I am preparing to undergo Gender Affirming Surgery. For me, this isn’t a bold declaration or a public spectacle—it’s not about attention, or even visibility. It’s about alignment. It’s about making peace with my body, about easing a dissonance that’s lived inside me for as long as I can remember. This is not a cosmetic decision. It’s not a luxury. It is care, it is healing, and a form of survival.
That said, I want to be very clear: I am not centring this process around the surgery itself. I don’t want this moment in my life to be viewed through a sensationalised or overly clinical lens. I want to hold onto my privacy. I want to experience this transition with intention, grace, and as much ease as possible. And while I do not want to broadcast every detail of the process, I do need to open up enough to ask for support. Because I cannot do this on my own. Not financially, and not emotionally.
Gender Affirming Surgery is expensive. The costs involved—from the surgery itself, to travel, to recovery time, to time off work—are significant. The system we live in does not make this easy. In fact, it often feels as though it’s designed to wear us down, to make the idea of living authentically feel impossible or out of reach. The truth is, I’ve spent a lot of time fighting internally about whether to ask for help. It’s not easy to be vulnerable in this way, especially as I seek privacy more than ever. But I’m trying to do that now. Honestly, openly, and without shame.
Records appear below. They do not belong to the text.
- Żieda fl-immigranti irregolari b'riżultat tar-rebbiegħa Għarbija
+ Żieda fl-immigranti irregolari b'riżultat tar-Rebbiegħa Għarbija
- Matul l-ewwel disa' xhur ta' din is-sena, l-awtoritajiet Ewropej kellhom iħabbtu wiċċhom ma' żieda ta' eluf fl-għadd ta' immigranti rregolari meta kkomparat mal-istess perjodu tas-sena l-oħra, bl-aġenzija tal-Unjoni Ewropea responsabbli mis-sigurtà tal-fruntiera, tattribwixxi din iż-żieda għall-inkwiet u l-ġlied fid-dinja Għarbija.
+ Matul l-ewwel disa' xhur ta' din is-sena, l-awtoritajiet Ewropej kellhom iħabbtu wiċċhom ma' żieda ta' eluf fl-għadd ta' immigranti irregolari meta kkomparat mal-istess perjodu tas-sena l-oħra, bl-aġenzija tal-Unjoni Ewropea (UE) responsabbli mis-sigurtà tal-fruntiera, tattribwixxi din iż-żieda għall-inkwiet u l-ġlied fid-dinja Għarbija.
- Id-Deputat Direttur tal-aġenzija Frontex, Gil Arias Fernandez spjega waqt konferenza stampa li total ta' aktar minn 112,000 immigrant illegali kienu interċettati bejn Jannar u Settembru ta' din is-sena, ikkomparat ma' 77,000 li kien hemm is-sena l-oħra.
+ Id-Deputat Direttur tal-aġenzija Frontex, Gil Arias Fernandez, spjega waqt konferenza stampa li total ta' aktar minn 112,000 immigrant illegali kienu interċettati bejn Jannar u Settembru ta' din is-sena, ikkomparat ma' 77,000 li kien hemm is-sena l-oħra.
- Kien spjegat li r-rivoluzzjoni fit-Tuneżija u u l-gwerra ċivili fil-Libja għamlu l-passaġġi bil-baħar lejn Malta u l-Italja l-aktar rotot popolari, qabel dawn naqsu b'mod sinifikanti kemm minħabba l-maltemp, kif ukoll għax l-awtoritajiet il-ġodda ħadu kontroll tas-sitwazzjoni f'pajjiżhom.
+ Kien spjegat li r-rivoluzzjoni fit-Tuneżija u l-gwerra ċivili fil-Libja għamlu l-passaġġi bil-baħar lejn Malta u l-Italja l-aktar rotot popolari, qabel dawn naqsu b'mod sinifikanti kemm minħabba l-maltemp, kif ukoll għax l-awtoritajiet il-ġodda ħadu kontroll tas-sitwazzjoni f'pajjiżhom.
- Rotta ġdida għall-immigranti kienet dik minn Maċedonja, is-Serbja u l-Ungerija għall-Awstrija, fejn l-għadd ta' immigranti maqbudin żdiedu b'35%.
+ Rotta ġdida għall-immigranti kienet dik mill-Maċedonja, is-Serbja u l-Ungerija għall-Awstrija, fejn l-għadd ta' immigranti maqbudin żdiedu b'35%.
If you’re reading this and you’re able to contribute financially, I would be deeply grateful. Any amount, no matter how small, makes a tangible difference. Your support would go directly toward the costs of this surgery and the necessary recovery period. But beyond the money, what I’m asking for is solidarity.
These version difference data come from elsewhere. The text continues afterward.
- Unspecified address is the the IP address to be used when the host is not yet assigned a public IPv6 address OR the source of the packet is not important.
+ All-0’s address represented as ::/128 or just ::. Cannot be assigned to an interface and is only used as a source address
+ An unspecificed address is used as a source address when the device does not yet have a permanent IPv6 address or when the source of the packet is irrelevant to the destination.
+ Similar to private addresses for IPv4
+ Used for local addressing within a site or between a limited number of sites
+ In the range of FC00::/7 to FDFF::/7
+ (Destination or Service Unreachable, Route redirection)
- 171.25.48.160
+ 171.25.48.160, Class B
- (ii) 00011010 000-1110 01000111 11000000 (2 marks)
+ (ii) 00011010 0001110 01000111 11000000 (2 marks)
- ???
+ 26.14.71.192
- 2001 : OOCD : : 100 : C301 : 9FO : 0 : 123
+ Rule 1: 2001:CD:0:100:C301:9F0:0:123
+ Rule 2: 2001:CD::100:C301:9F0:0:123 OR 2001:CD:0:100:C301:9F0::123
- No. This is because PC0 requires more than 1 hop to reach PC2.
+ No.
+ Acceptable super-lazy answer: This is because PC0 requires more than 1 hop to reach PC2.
I know that many of you reading this have offered me love and understanding in so many quiet ways already. You’ve checked in, you’ve affirmed me, you’ve made space. That has never gone unnoticed. It has helped me arrive at this moment with a sense of courage, even if it’s accompanied by fear. This decision isn’t about becoming someone new. It’s about becoming more myself. It’s about stepping more fully into who I’ve always been, without the weight of dysphoria clouding every thought, every movement, every moment of stillness. It’s about making it easier to breathe.
I want to be honest that I’m still carrying a lot of complicated emotions around this step—grief, anxiety, anticipation, and relief. I’m not trying to present myself as perfectly composed. I’m simply doing my best to meet this moment with honesty. This journey is mine, but like so many things, it’s shaped by the people around me—the ones who hold me up when things feel heavy. The ones who remind me that I don’t have to be loud to be seen. The ones who make it clear that even when I choose to move quietly, I am still held. This is what I’m asking for now: to be held. Not publicly, not performatively, but genuinely, in ways that offer me space to rest, to heal, and to keep going.
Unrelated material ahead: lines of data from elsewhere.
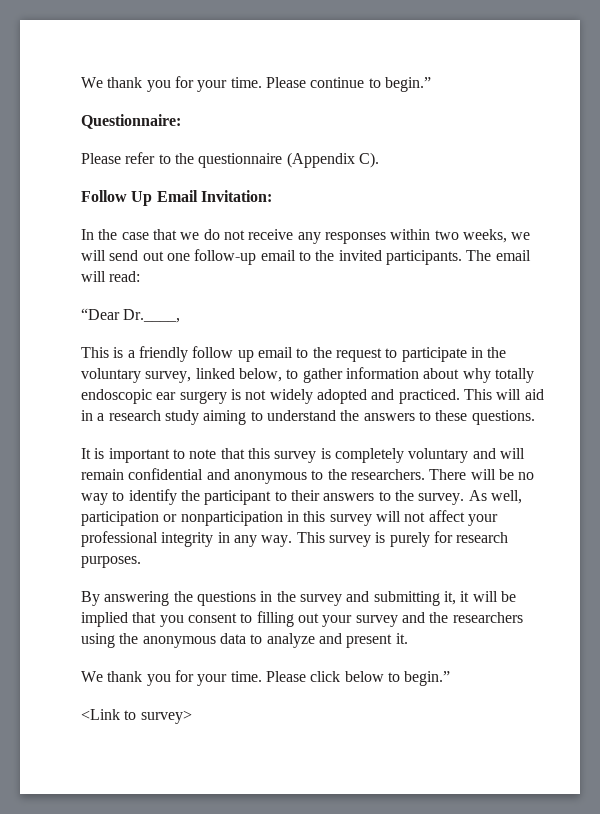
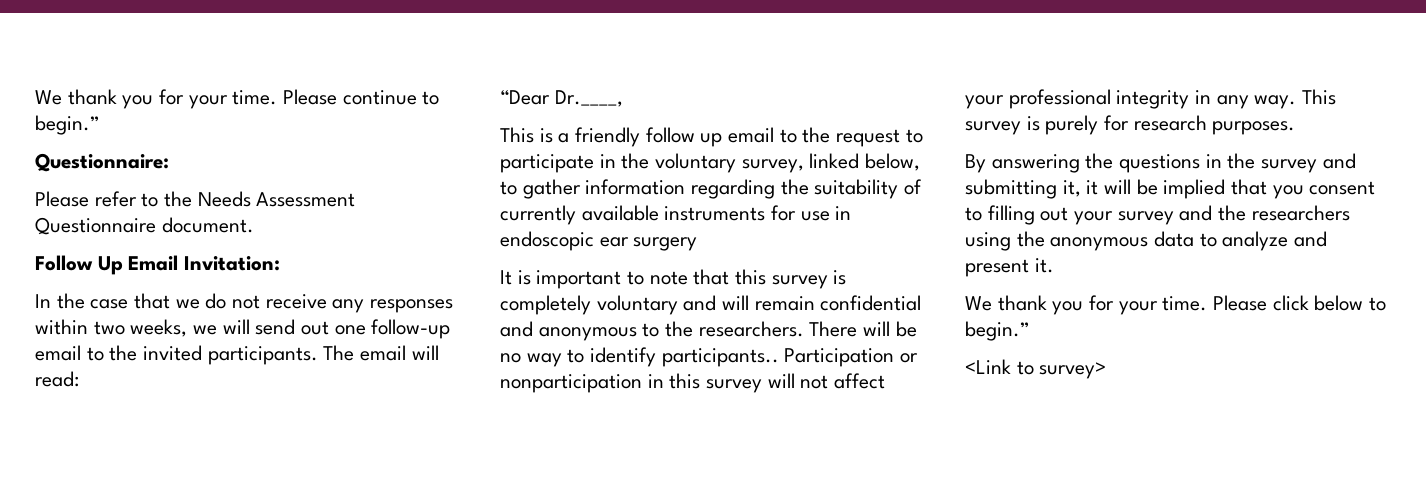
- Please refer to the questionnaire (Appendix C).
+ Please refer to the Needs Assessment Questionnaire document.
- This is a friendly follow up email to the request to participate in the voluntary survey, linked below, to gather information about why totally endoscopic ear surgery is not widely adopted and practiced. This will aid in a research study aiming to understand the answers to these questions.
+ This is a friendly follow up email to the request to participate in the voluntary survey, linked below, to gather information regarding the suitability of currently available instruments for use in endoscopic ear surgery
- There will be no way to identify the participant to their answers to the survey. As well, participation or nonparticipation in this survey will not affect your professional integrity in any way.
+ There will be no way to identify participants.. Participation or nonparticipation in this survey will not affect your professional integrity in any way.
I’ve spent years trying to hold myself together without asking for too much. But this is a moment that requires more than what I alone can carry. And while it’s uncomfortable to ask for help, I know that asking doesn’t make me weak. It means I trust my community enough to be honest with them. So if you’ve ever wondered how to support someone like me—someone trans, someone quietly trying to live more truthfully—this is one of those moments. Not everyone has to give financially. Some people can share this, some can send a message, some can simply keep holding space. All of that matters. All of it helps.
I am not expecting to raise an enormous amount. I am simply trying to meet a real need, one that I can’t ignore any longer. Your kindness, your presence, and your care are what make this possible.
Cost Breakdown – Gender Affirming Surgery
- Surgical Fees (including surgeon & anaesthetist): £8-9000
- Hospital Fees (private clinic stay, equipment): £2-3000
- Travel & Accommodation (consultations + surgery): £1000
- Post-op Supplies (dressings, compression wear, prescriptions): £4-600
- Aftercare (follow-up, counselling): £1000
- Loss of Income (recovery time: 6–8 weeks): £2-3000
Total estimated: 14,400 to 17,600
I’m not sharing this to centre struggle or pain. I’m sharing it because I believe in the power of community, especially when we show up for each other in small, quiet, practical ways. This isn’t just about me. It’s about what happens when we allow people to move towards healing without shame. It’s about showing that trans people deserve access to safety, softness, and support—not just resilience.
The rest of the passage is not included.